◆ **RECORDS SUPPLIED**:

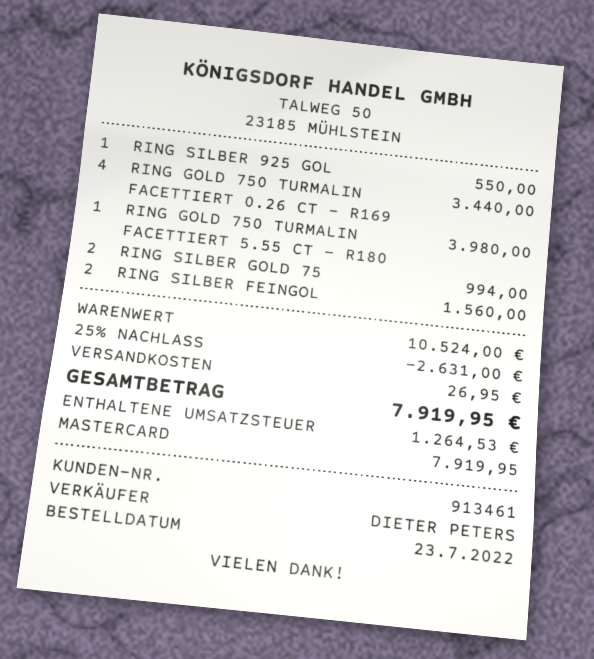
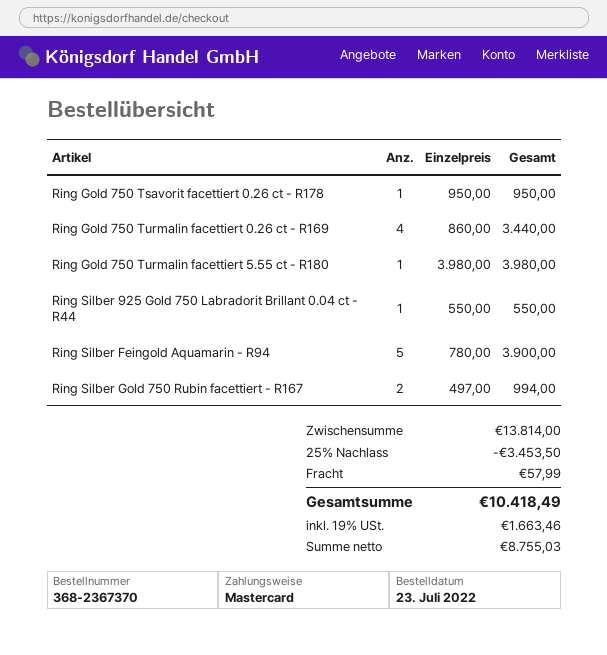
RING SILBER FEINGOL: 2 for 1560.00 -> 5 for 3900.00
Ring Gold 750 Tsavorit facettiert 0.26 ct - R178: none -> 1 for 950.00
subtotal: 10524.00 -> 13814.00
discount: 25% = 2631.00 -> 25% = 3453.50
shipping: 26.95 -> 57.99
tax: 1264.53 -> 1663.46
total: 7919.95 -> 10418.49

◆ **WHAT TO DO**: Return, please, every line from the one that contains "discount: 25% = 2631.00 -> 25% = 3453.50" through the final line of the listing, exactly, and no others.

◆ **RESULT**:
discount: 25% = 2631.00 -> 25% = 3453.50
shipping: 26.95 -> 57.99
tax: 1264.53 -> 1663.46
total: 7919.95 -> 10418.49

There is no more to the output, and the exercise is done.